# Author : Apolinario (Sam) Ortega - founder of invbat.com-A.I + chatbot <admin@invbat.com)
# Date created: 6/15/2020

# license : BSD 3 clause

# comment : Lesson 19 is my attempt to understand how pandas implement the input/output of data  i/o  api
# pd.read_csv() function to convert .csv data input to panda format output [this is a data reader function]
# pd.to_csv() function to convert pandas data input to .csv format output [ this is a data writer function]
# 
# pd.read_excel() function to convert .xlsx data input to panda format output [this is a data reader function]
# pd.to_excel() function to convert pandas data input to .xlsx format output [ this is a data writer function]
#
# pd.read_json() function to convert .json data input to panda format output [this is a data reader function]
# pd.to_json() function to convert pandas data input to .json format output [ this is a data writer function]
#
# pd.read_html() function to convert .html data input to panda format output [this is a data reader function]
# pd.to_html() function to convert pandas data input to .html format output [ this is a data writer function]
#
# for Hadoop file
# pd.read_hdf() function to convert .hdf data input to panda format output [this is a data reader function]
# pd.to_hdf() function to convert pandas data input to .hdf format output [ this is a data writer function]
#
# for R
# pd.read_feather() function to convert .feather data input to panda format output [this is a data reader function]
# pd.to_feather() function to convert pandas data input to .feather format output [ this is a data writer function]
#
# for Hadoop file
# pd.read_parquet() function to convert .parquet data input to panda format output [this is a data reader function]
# pd.to_parquet() function to convert pandas data input to .parquet format output [ this is a data writer function]
#
# for Stata software - general purpose statistical package for research, economics,political science
# pd.read_stata() function to convert .dta data input to panda format output [this is a data reader function]
# pd.to_stata() function to convert pandas data input to .dta format output [ this is a data writer function]
#
# for SAS data input
# pd.read_sas() function to convert .sd2 data input to panda format output [this is a data reader function]
#
# for IBM
# pd.read_spss() function to convert .spss data input to panda format output [this is a data reader function]
#
# for Python format
# pd.read_pickle() function to convert .pickle data input to panda format output [this is a data reader function]
# pd.to_pickle() function to convert pandas data input to .pickle format output [ this is a data writer function]
#
# for sql
# pd.read_sql() function to convert .sql data input to panda format output [this is a data reader function]
# pd.to_sql() function to convert pandas data input to .sql format output [ this is a data writer function]
#
# for Google Big Query file
# pd.read_gbq() function to convert .gbq data input to panda format output [this is a data reader function]
# pd.to_gbq() function to convert pandas data input to .gbq format output [ this is a data writer function]
#

import pandas as pd
import numpy as np
import seaborn as sns
import matplotlib.pyplot as plt

# comment # Do shift + enter

# comment : Show me how to use pd.read_csv() function

# pd.read_csv('/Users/invbat/projects/tips.csv')
List_All = pd.read_csv('/Users/invbat/projects/tips.csv')
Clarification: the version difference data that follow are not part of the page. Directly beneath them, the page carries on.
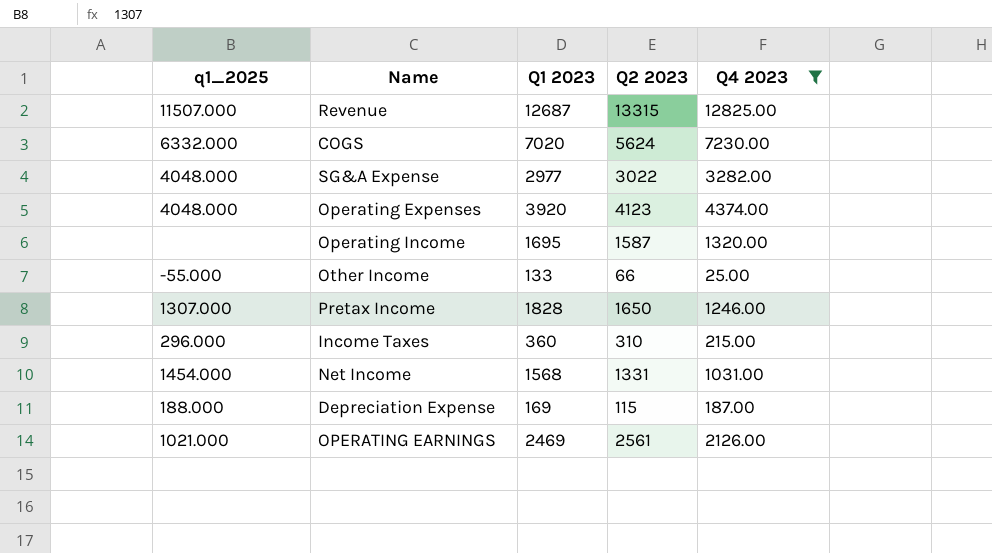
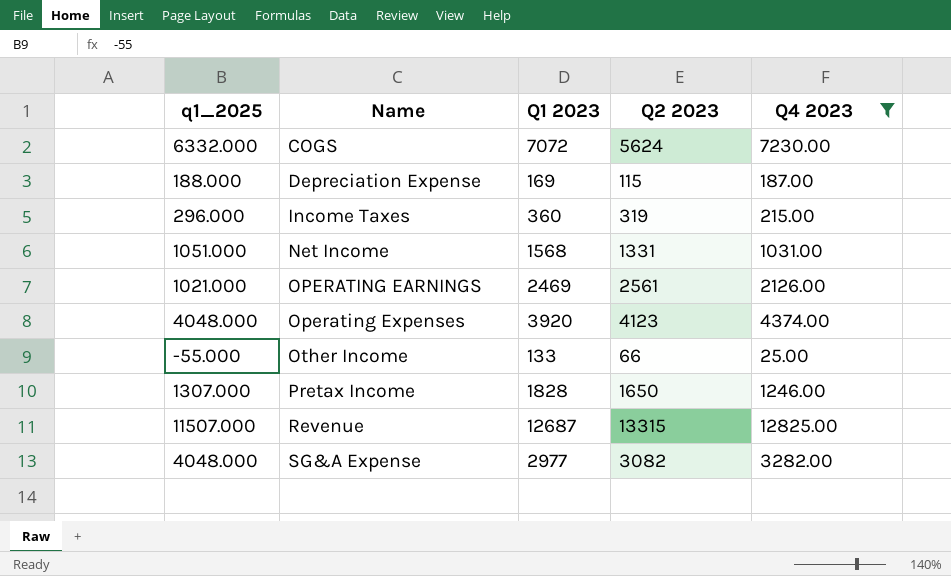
row order: none -> Name ascending
row Operating Income: none | 1695 | 1587 | 1320.00 -> none
COGS | Q1 2023: 7020 -> 7072
Income Taxes | Q2 2023: 310 -> 319
Net Income | q1_2025: 1454.000 -> 1051.000
SG&A Expense | Q2 2023: 3022 -> 3082

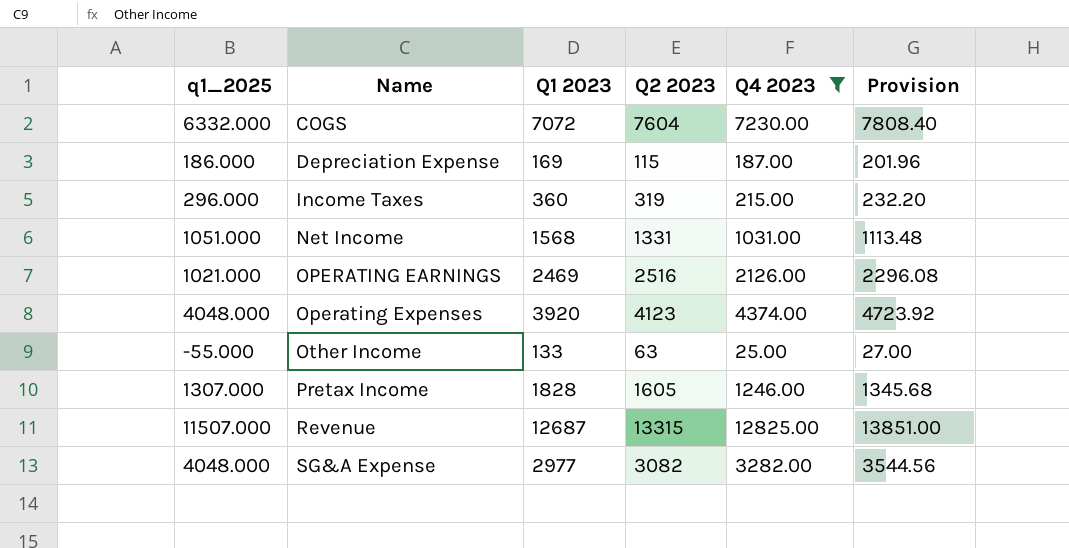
column Provision | formula: none -> [Q4 2023] * 1.08
COGS | Q2 2023: 5624 -> 7604
Depreciation Expense | q1_2025: 188.000 -> 186.000
OPERATING EARNINGS | Q2 2023: 2561 -> 2516
Other Income | Q2 2023: 66 -> 63
Pretax Income | Q2 2023: 1650 -> 1605

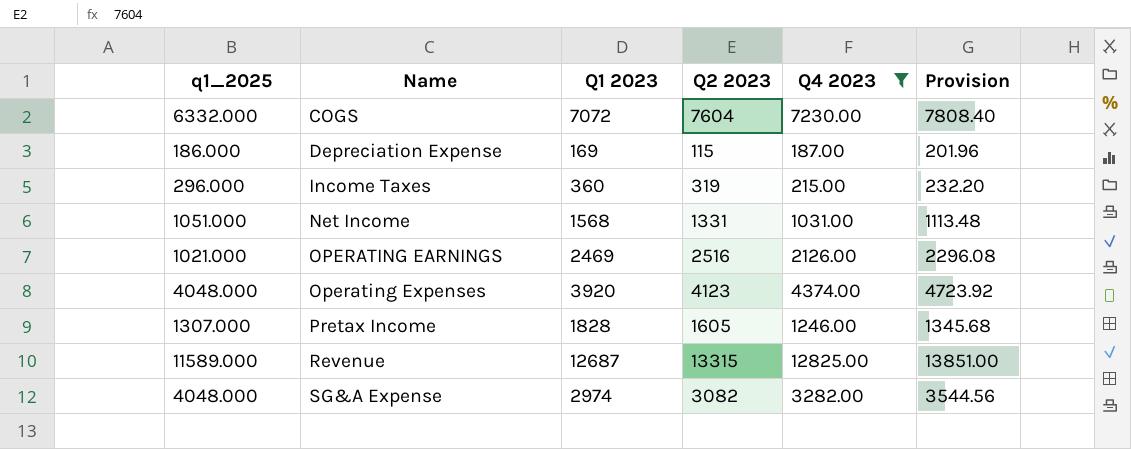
row Other Income: -55.000 | 133 | 63 | 25.00 | 27.00 -> none
Revenue | q1_2025: 11507.000 -> 11589.000
SG&A Expense | Q1 2023: 2977 -> 2974

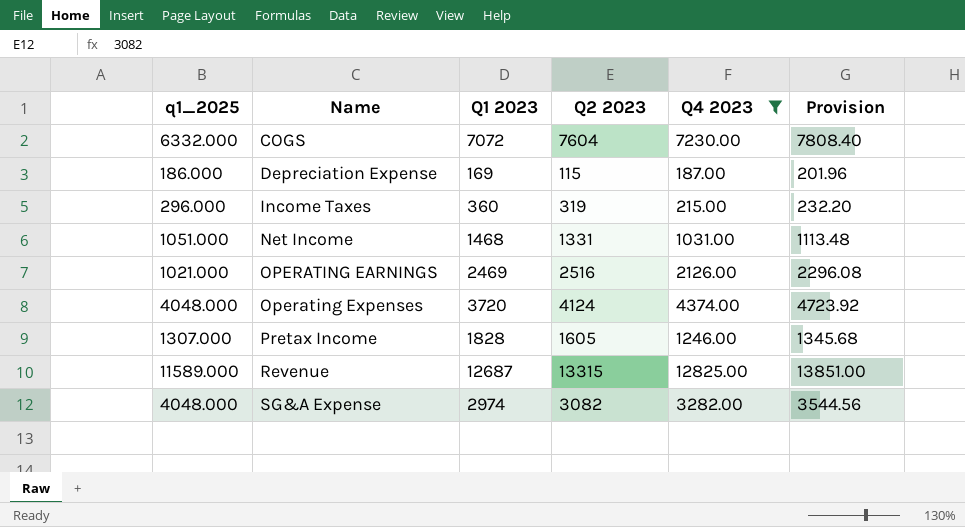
Net Income | Q1 2023: 1568 -> 1468
Operating Expenses | Q1 2023: 3920 -> 3720
Operating Expenses | Q2 2023: 4123 -> 4124

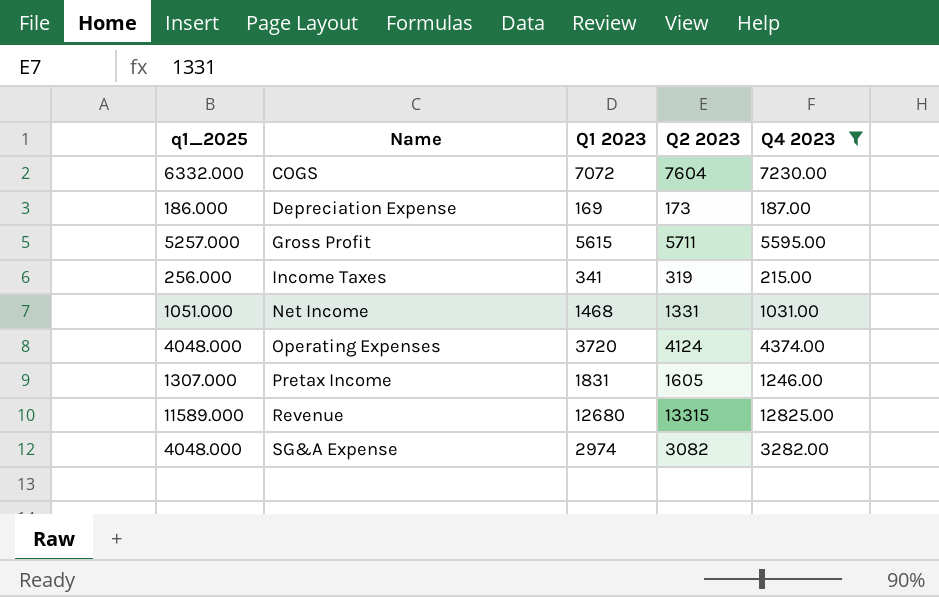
column Provision | formula: [Q4 2023] * 1.08 -> none
row OPERATING EARNINGS: 1021.000 | 2469 | 2516 | 2126.00 | 2296.08 -> none
Depreciation Expense | Q2 2023: 115 -> 173
row Gross Profit: none -> 5257.000 | 5615 | 5711 | 5595.00
Income Taxes | q1_2025: 296.000 -> 256.000
Income Taxes | Q1 2023: 360 -> 341
Pretax Income | Q1 2023: 1828 -> 1831
Revenue | Q1 2023: 12687 -> 12680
# Give me the list of 10 rows  using .head(10) function, list of 20 rows , list of 60 rows
# Most of the business question is asking for give me the report of top 10 product or top 60 products
# pandas dataframe can list up to 60 rows.

List_All.head(10)

# comment # Do shift + enter

# comment : I want you to show me the 10 least saleable products. It means from your sorted list, report the last
# 10 record. Pandas has .tail(20) function that can do that data extraction.
# .tail function display clearly 60 records
List_All.tail(10)

# comment # Do shift + enter
# The dataframe column name or fieldname must be sorted first. See next code. sort the total_bill in descending order.

# comment : I want to sort by descending order the total bills and by sex. Show me how to do it

List_All.sort_values(by=['total_bill', 'sex'], ascending=False).head()

# comment # Do shift + enter
# comment : Show me only the top 5 total bills generated by male customer. Solution use .head() 5 records is the default
# comment : Now I want the list of top 10 total bills generated by male customer. Solution .head(10). See next code

# comment : I want to sort by descending order the total bills and by sex. Show me how to do it
# comment : Show me the top 20 total bills generated by male customer. Solution see code below
List_All.sort_values(by=['total_bill', 'sex'], ascending=False).head(20)

# comment # Do shift + enter

# comment : the code did not comply with the requirements top 20 male customer highest total bills. See next code

# comment : Show me the top 20 male customer generated and their top 20 total bills. Solution see code below
List_All.sort_values(by=[ 'sex','total_bill'], ascending=False).head(20)

# comment # Do shift + enter

# comment : the code now comply with the requirements specified above.

# I want you to rename the column name of the CSV as 'Check_Bill' , 'Tax' , 'Gender' ,'Smoker',
# 'Day', 'Meal_Time' ,'Table_Size' 
# Show me how to do it

pd.read_csv('/Users/invbat/projects/tips.csv', names=[ 'Check_Bill' , 'Tax' , 'Gender' ,'Smoker',
                                                    'Day', 'Meal_Time' ,'Table_Size' ], header=0)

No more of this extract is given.